On Madison Avenue, in the shopping corridor between 57th Street and 72nd Street, the average asking rent dropped by 13% year-over-year in the fall of 2020, to $784 per square foot per year, and was down 54% from the first half in 2015, amid 55 availabilities!

On Third Avenue, between 60th and 72nd Street, the average asking rent fell 9% year-over-year, to $211/sf, and 43% from the peak in 2016:

On East 86th Street, between Lexington Avenue and Second Avenue, the average asking rent fell 10% year-over-year and is down 36% since 2015, to $294/sf.


This is an example of just how local real estate can be, and how some spots can defy general trends, until they can’t. Two shopping corridors followed the trends as outlined in the charts above, but another did the opposite.

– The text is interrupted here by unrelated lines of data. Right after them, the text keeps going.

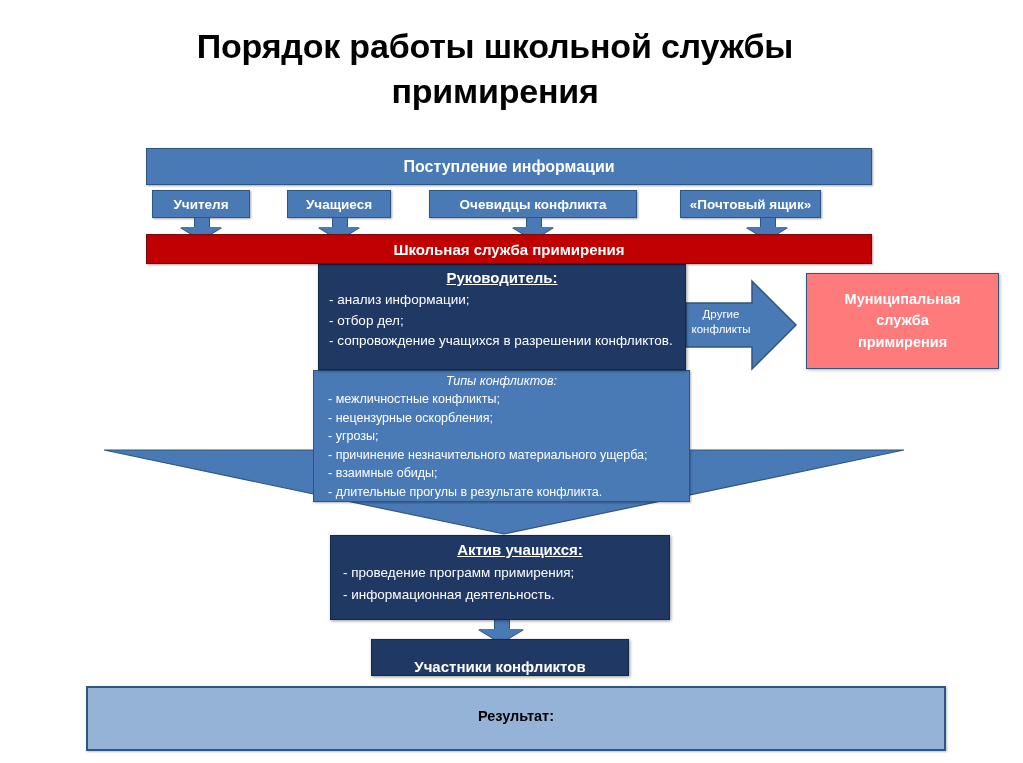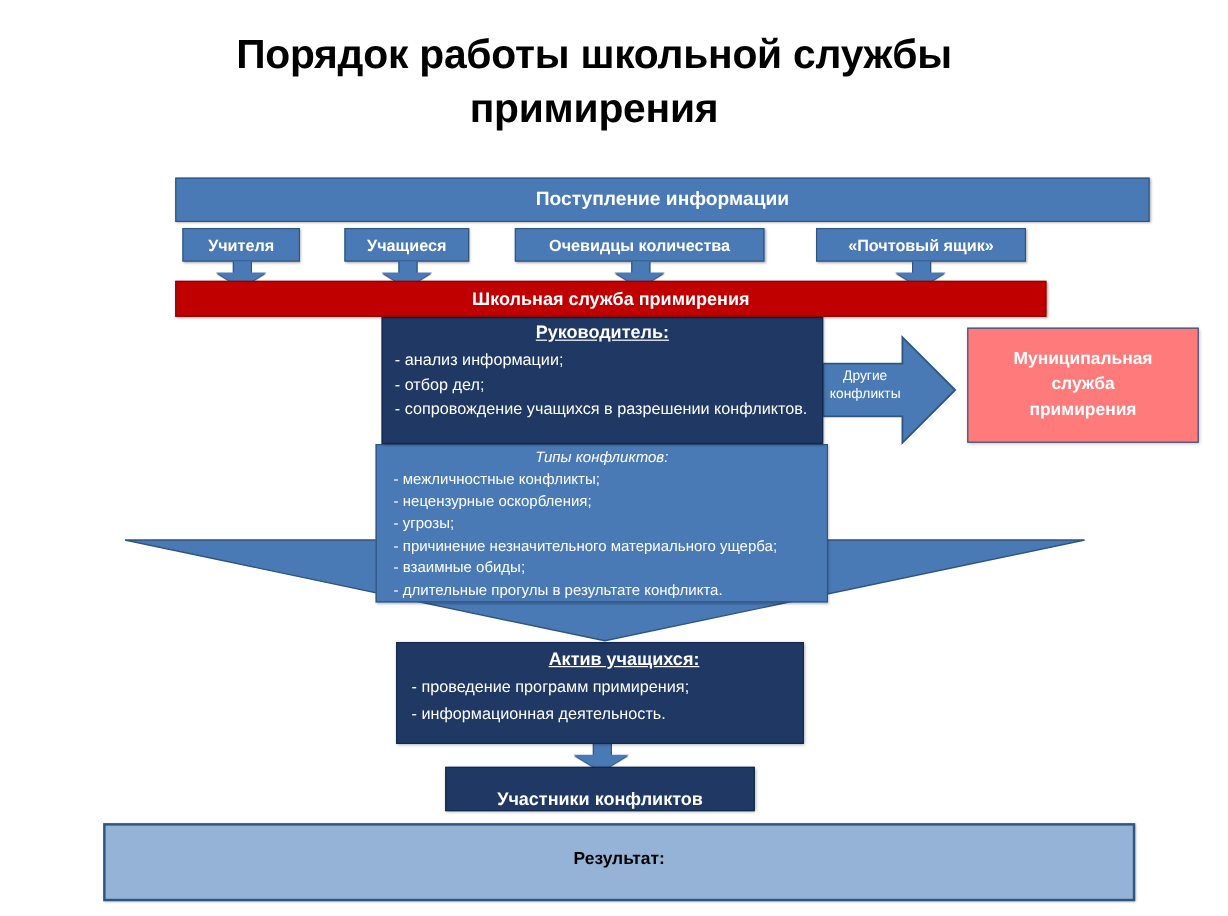--- a/index.html
+++ b/index.html
@@ -58,7 +58,7 @@
   #header-band {
     left: 146px;
     top: 148px;
-    width: 812px;
+    width: 726px;
     height: 37px;
     font-size: 16px;
   }

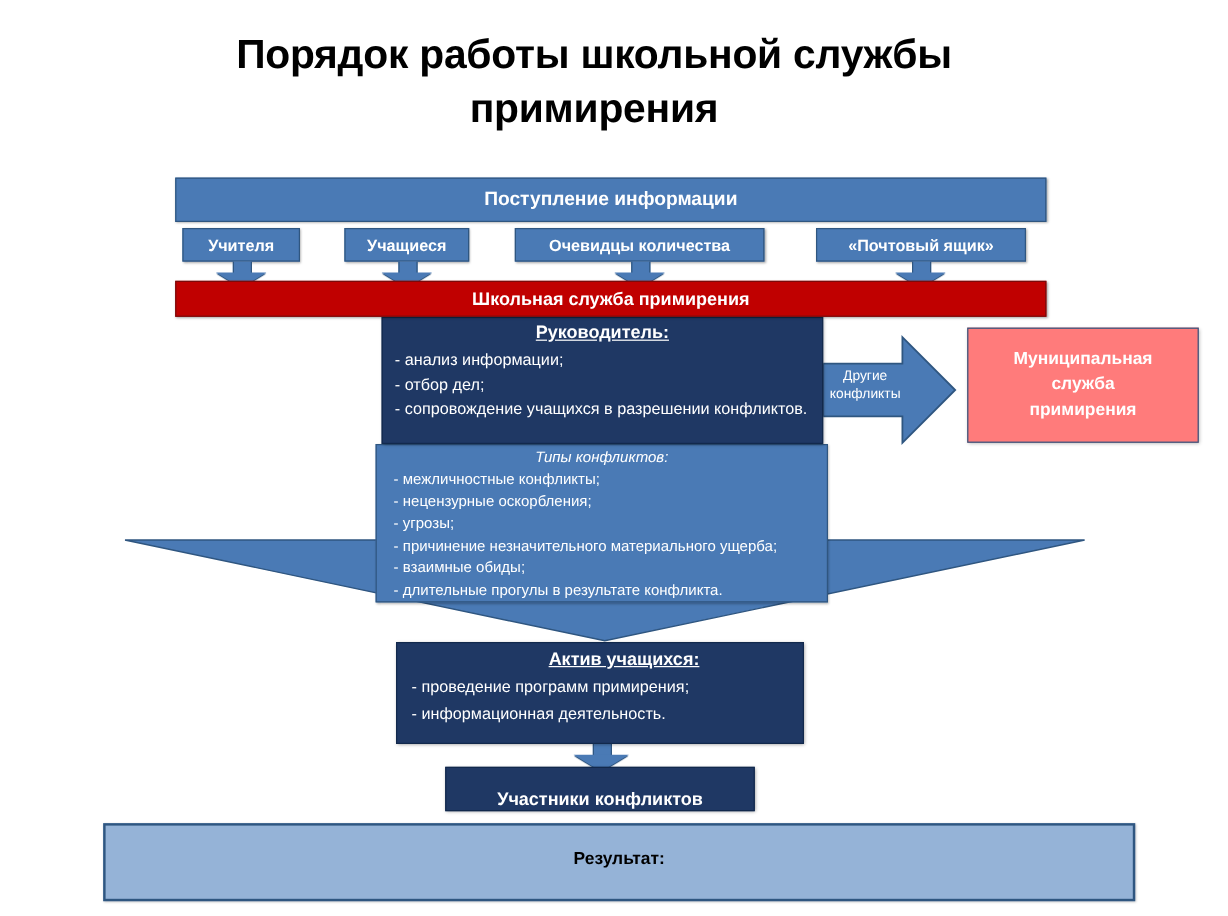--- a/index.html
+++ b/index.html
@@ -364,7 +364,7 @@
     <span>Учащиеся</span>
   </div>
   <div class="box blue-box shadowed source-box" id="src-witnesses">
-    <span>Очевидцы количества</span>
+    <span>Очевидцы конфликта</span>
   </div>
   <div class="box blue-box shadowed source-box" id="src-mailbox">
     <span>«Почтовый ящик»</span>

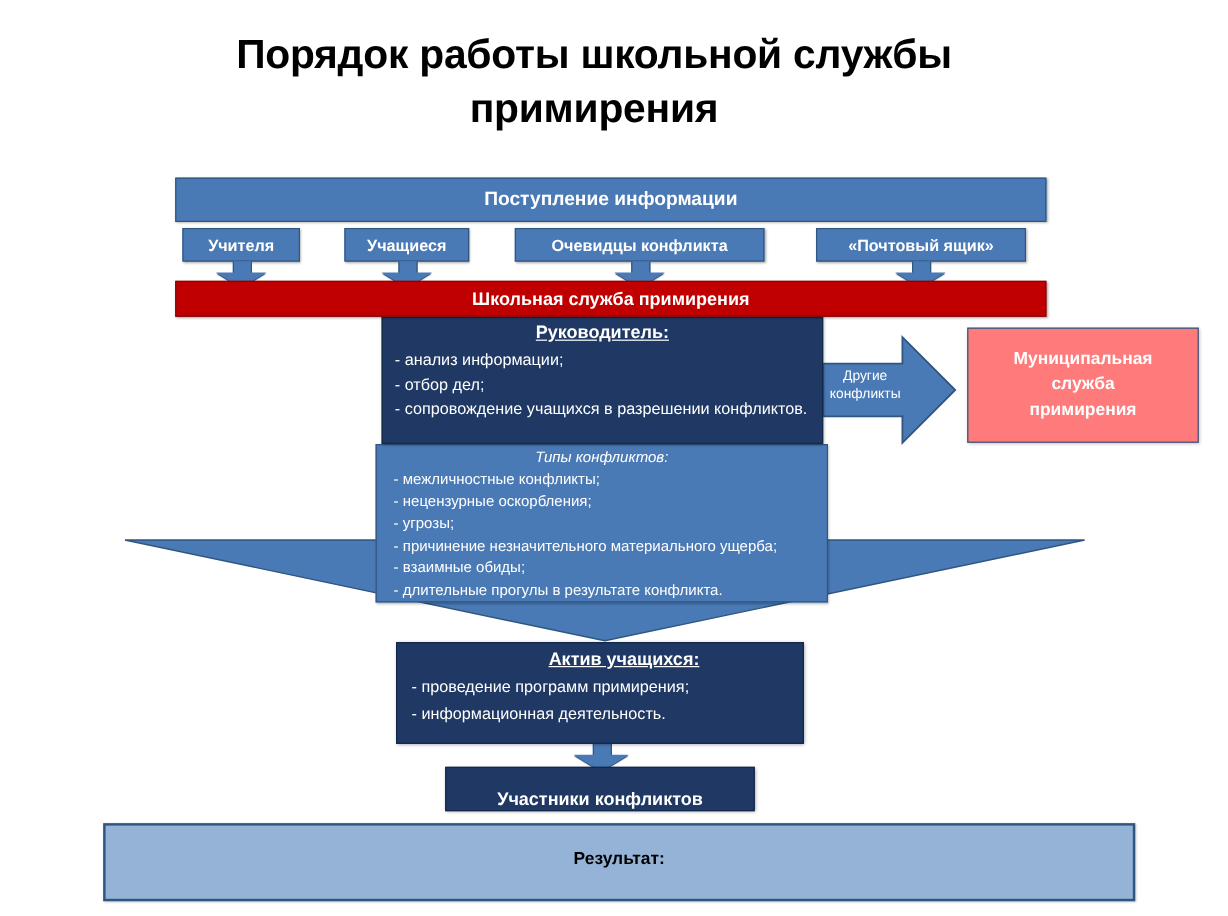--- a/index.html
+++ b/index.html
@@ -72,7 +72,7 @@
   #src-teachers  { left: 152px; width: 98px; }
   #src-students  { left: 287px; width: 104px; }
   #src-witnesses { left: 429px; width: 208px; }
-  #src-mailbox   { left: 680px; width: 175px; }
+  #src-mailbox   { left: 680px; width: 141px; }
 
   
   .mini-arrow {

On Broadway, between Battery Park and Chambers, the average asking rent soared 74% since 2015, instead of plunging, to an all-time high in 2019. But in 2020, it ticked down 1.5% year-over-year:

But then, you guessed it, there’s the other extreme; on Broadway between Houston and Broome, the average asking rent plunged by 25% year-over-year and by 62% from the peak in 2015, the biggest decliner in the bunch, amid 26 availabilities:

On Bleecker Street, between 7th Avenue and Hudson, the asking rent fell 9% year-over-year and 51% from the peak in 2016, amid 20 availabilities:

Upper West Side.

On Broadway between 72nd Street and 86th Street, the average asking rent fell 14% year-over-year and is down 42% from 2015. There were 27 availabilities:

And on Columbus Ave, between 66th Street and 79th Street, the average asking rent declined 3% year-over-year and was down 35% from the peak in 2015:

Upper Manhattan.

Another exception through 2019, the shopping corridor on 125th Street in Harlem, from 5th Ave to Morningside Ave: the average asking rent started rising in 2017 and hit a new high in 2019. But in the second half of 2020, it fell 7% year-over-year, and was right back where it had been in 2015:

In theory, drastically lower rents would attract more interest from retailers. But the brick-and-mortar retail model is broken. Ecommerce rules. Even luxury retailers have figured out during the Pandemic how to sell their merchandise online. While grocery stores, along with bodegas in the neighborhood for last-minute purchases, and some other services-focused enterprises, such as barbershops, hair salons, and nail salons, are seen as essential by many consumers, much of the rest of retail can be and has been shifted to ecommerce. Cafes and restaurants can replace retail stores, but at some point, the street is going to be saturated with cafes and restaurants.

And when rents are too high, even though they may be a lot lower than they used to be, none of these enterprises can turn a profit. As in so many cases, the Pandemic just pushed the existing trends in Manhattan’s retail property scene to the next level.